== Entries supplied ==
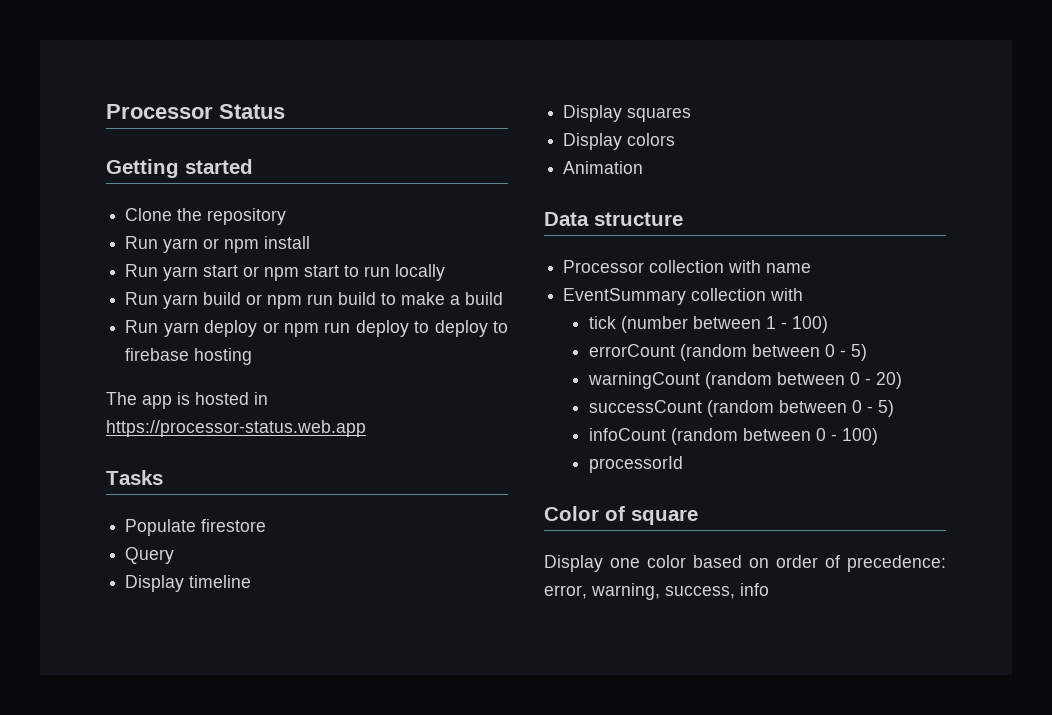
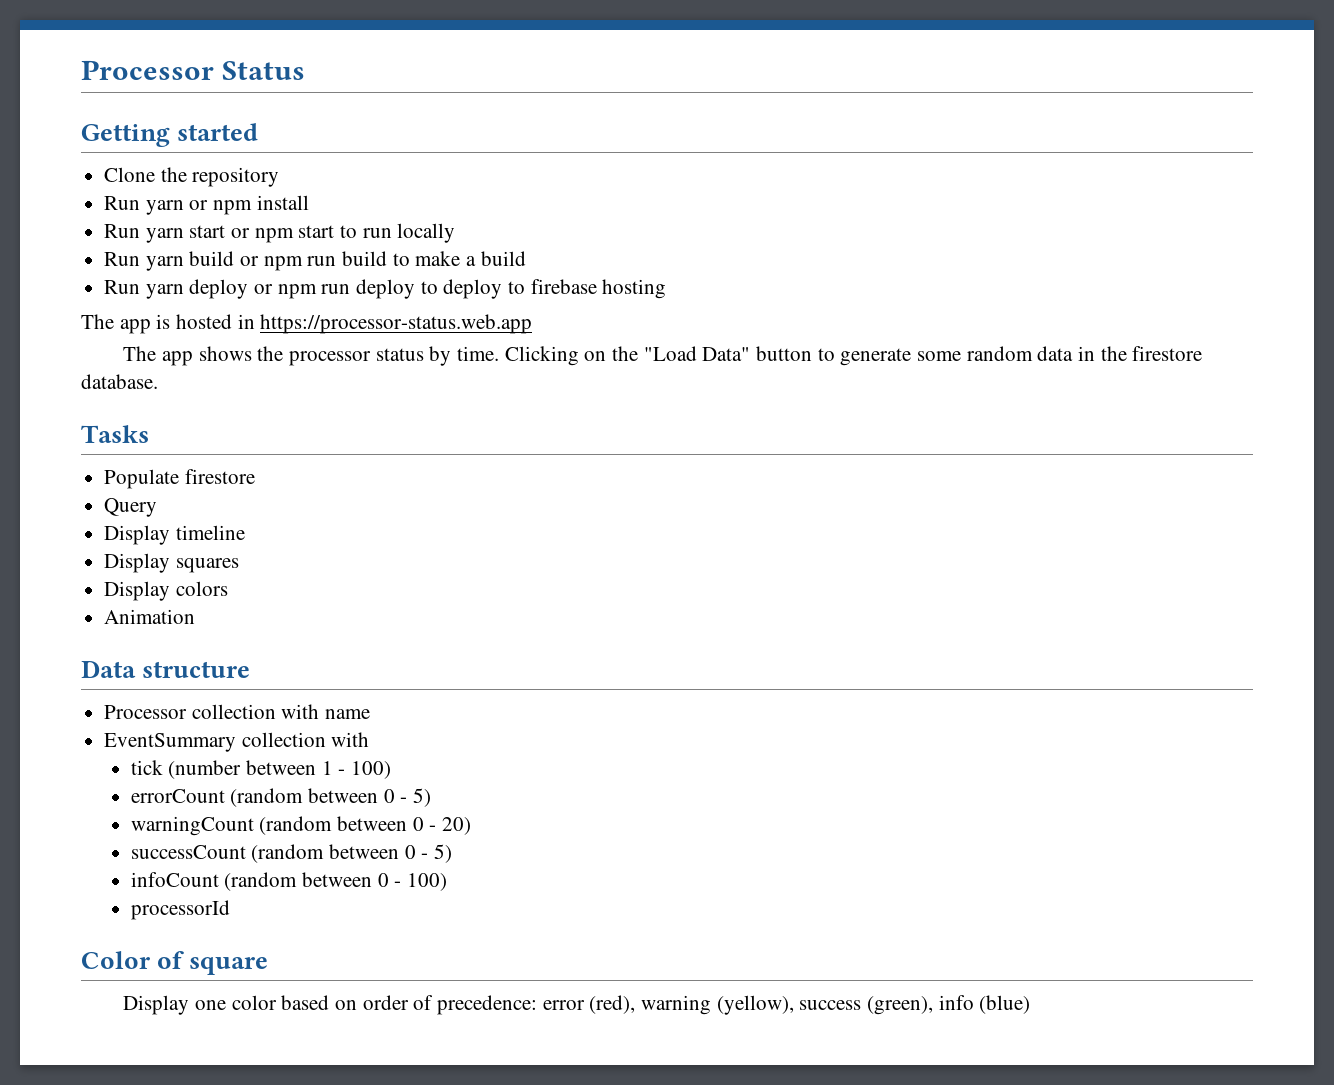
+ The app shows the processor status by time. Clicking on the "Load Data" button to generate some random data in the firestore database.
- Display one color based on order of precedence: error, warning, success, info
+ Display one color based on order of precedence: error (red), warning (yellow), success (green), info (blue)

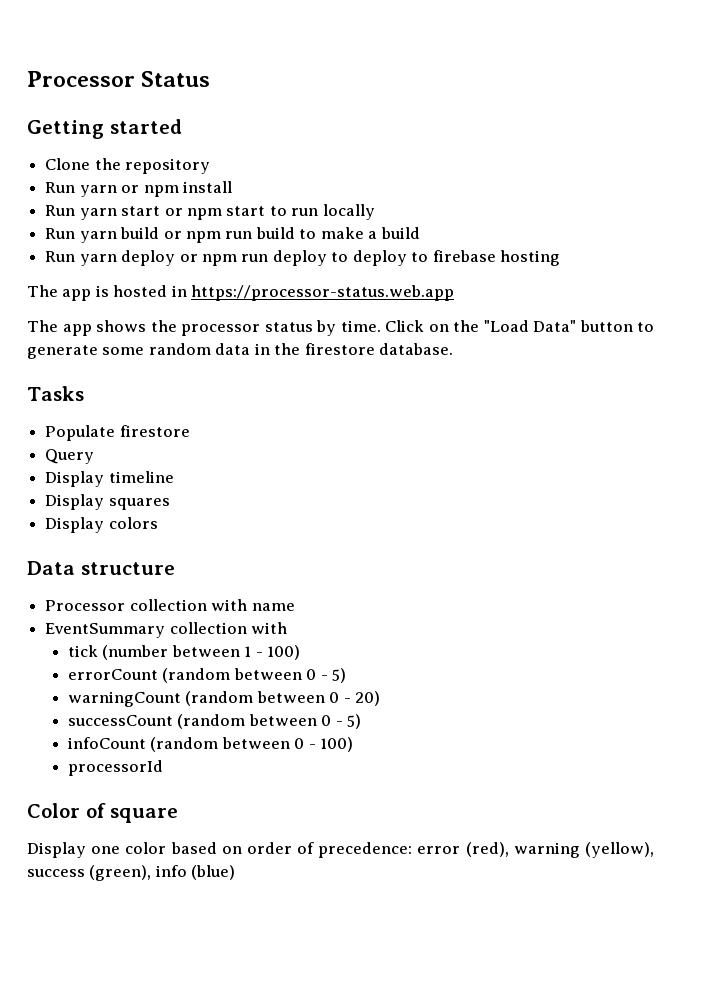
- Clicking on the "Load Data" button to generate some random data in the firestore database.
+ Click on the "Load Data" button to generate some random data in the firestore database.
- Animation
===
--- Problem requirements ---
Starting at the line that contains "(green), info (blue)", write out every line through the end of the entries above exactly, and omit the pictures.

--- Answer ---
+ Display one color based on order of precedence: error (red), warning (yellow), success (green), info (blue)

- Clicking on the "Load Data" button to generate some random data in the firestore database.
+ Click on the "Load Data" button to generate some random data in the firestore database.
- Animation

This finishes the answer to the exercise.